§ **WHAT IS EXPECTED**
When a line in the entries below contains "Blocks", tally it; give the tally with nothing added.

Dataset entries:
========================================
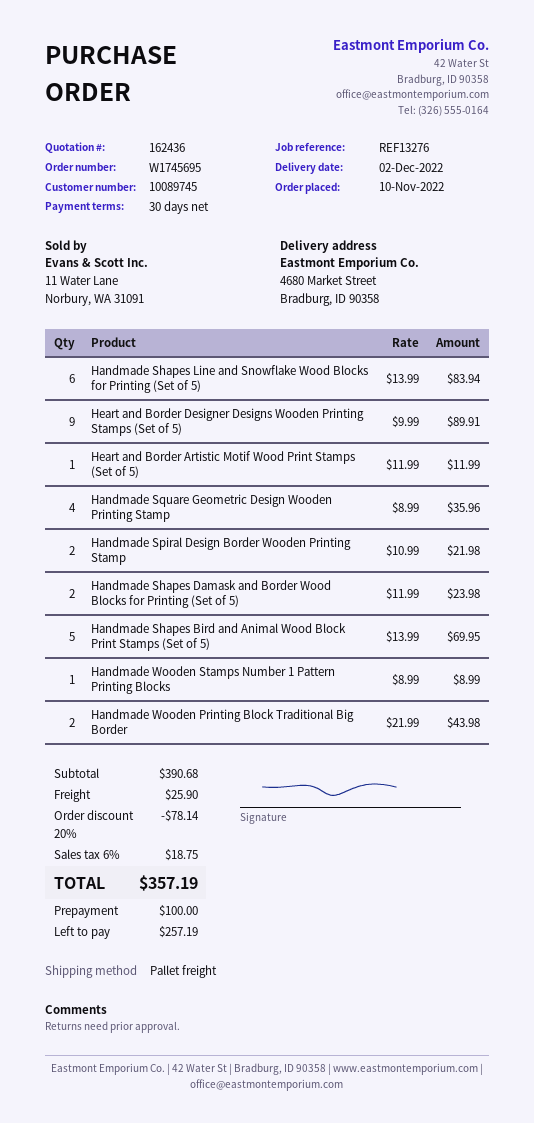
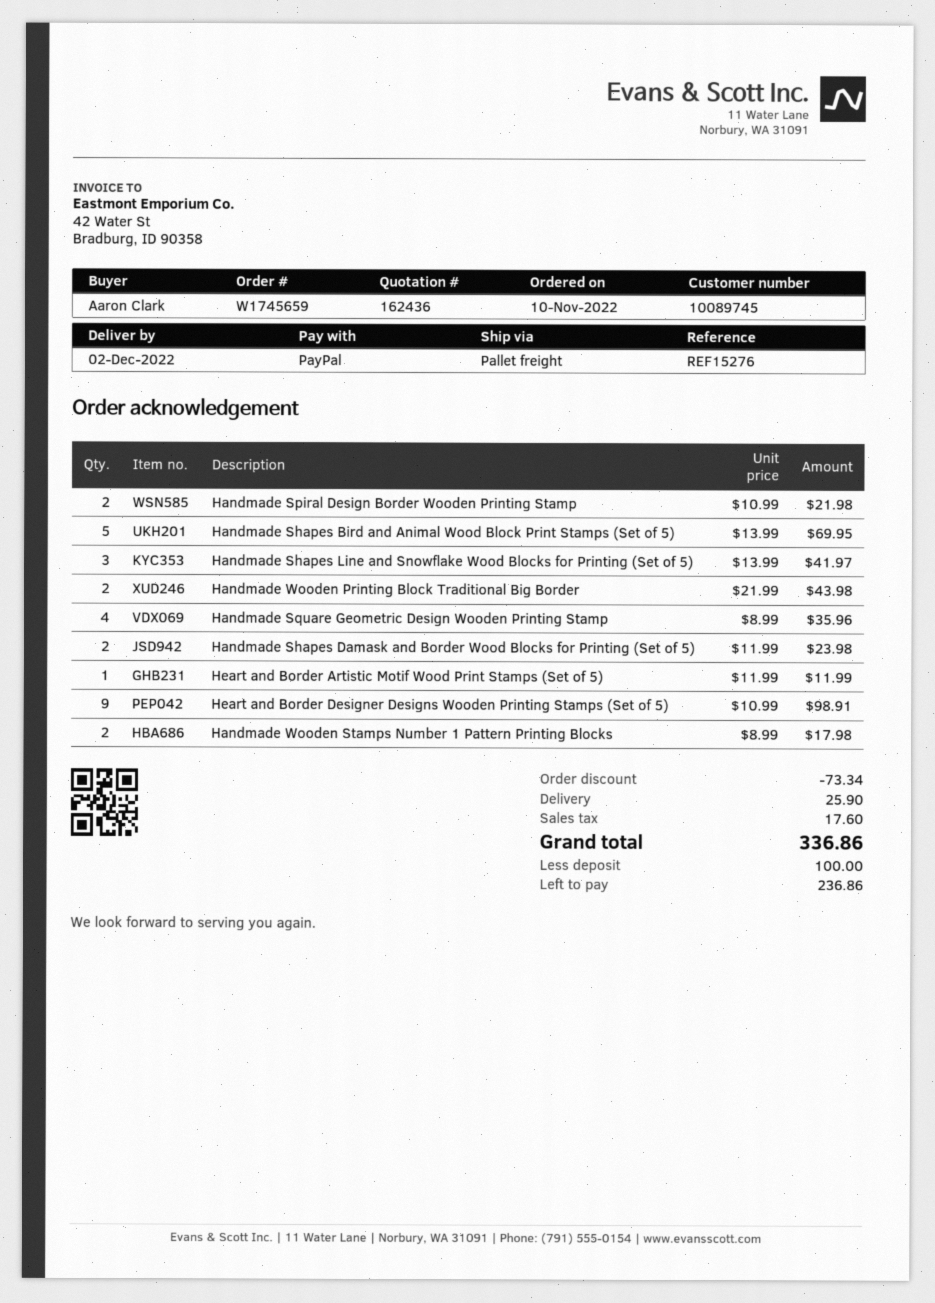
order number: W1745695 -> W1745659
reference: REF13276 -> REF15276
Handmade Shapes Line and Snowflake Wood Blocks for Printing (Set of 5): 6 x 13.99 = 83.94 -> 3 x 13.99 = 41.97
Heart and Border Designer Designs Wooden Printing Stamps (Set of 5): 9 x 9.99 = 89.91 -> 9 x 10.99 = 98.91
Handmade Wooden Stamps Number 1 Pattern Printing Blocks: 1 x 8.99 = 8.99 -> 2 x 8.99 = 17.98
discount: 78.14 -> 73.34
tax: 18.75 -> 17.60
total: 357.19 -> 336.86
balance: 257.19 -> 236.86

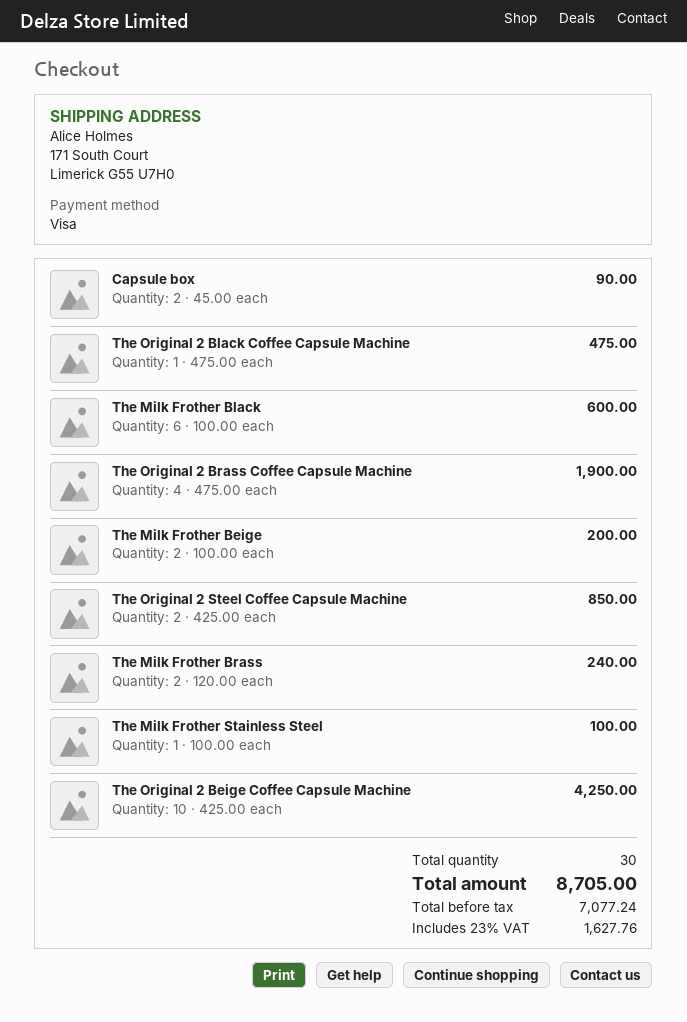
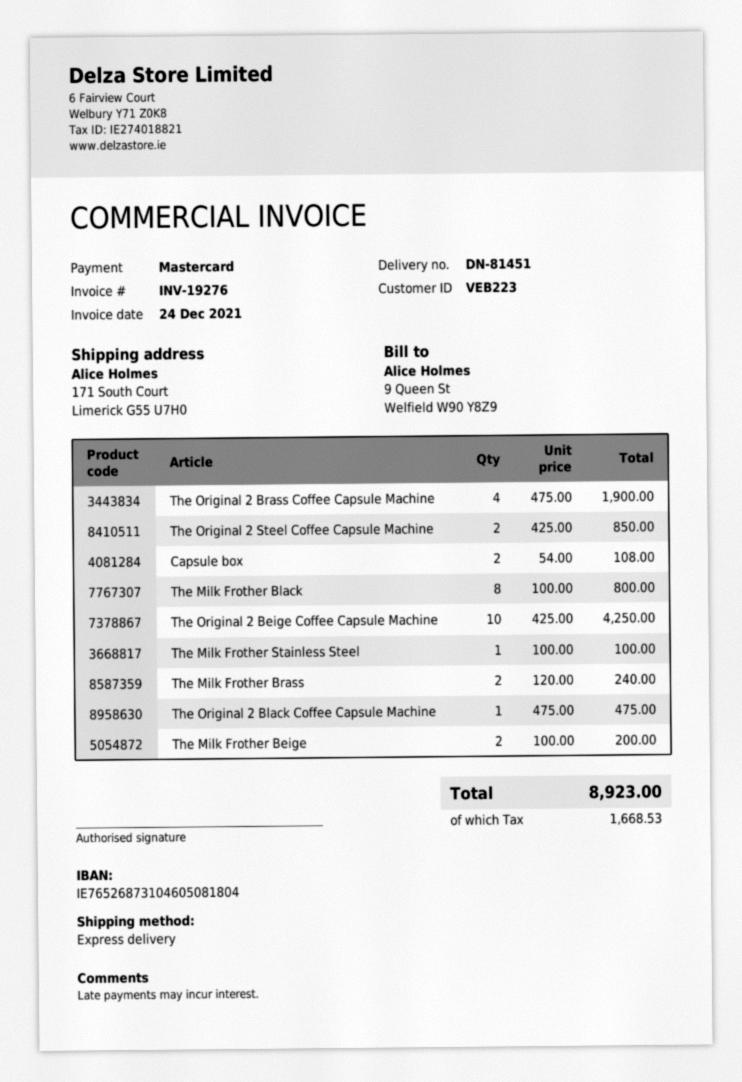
payment method: Visa -> Mastercard
Capsule box: 2 x 45.00 = 90.00 -> 2 x 54.00 = 108.00
The Milk Frother Black: 6 x 100.00 = 600.00 -> 8 x 100.00 = 800.00
tax: 1627.76 -> 1668.53
total: 8705.00 -> 8923.00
========================================
§ **THE COMPLETED TASK**
2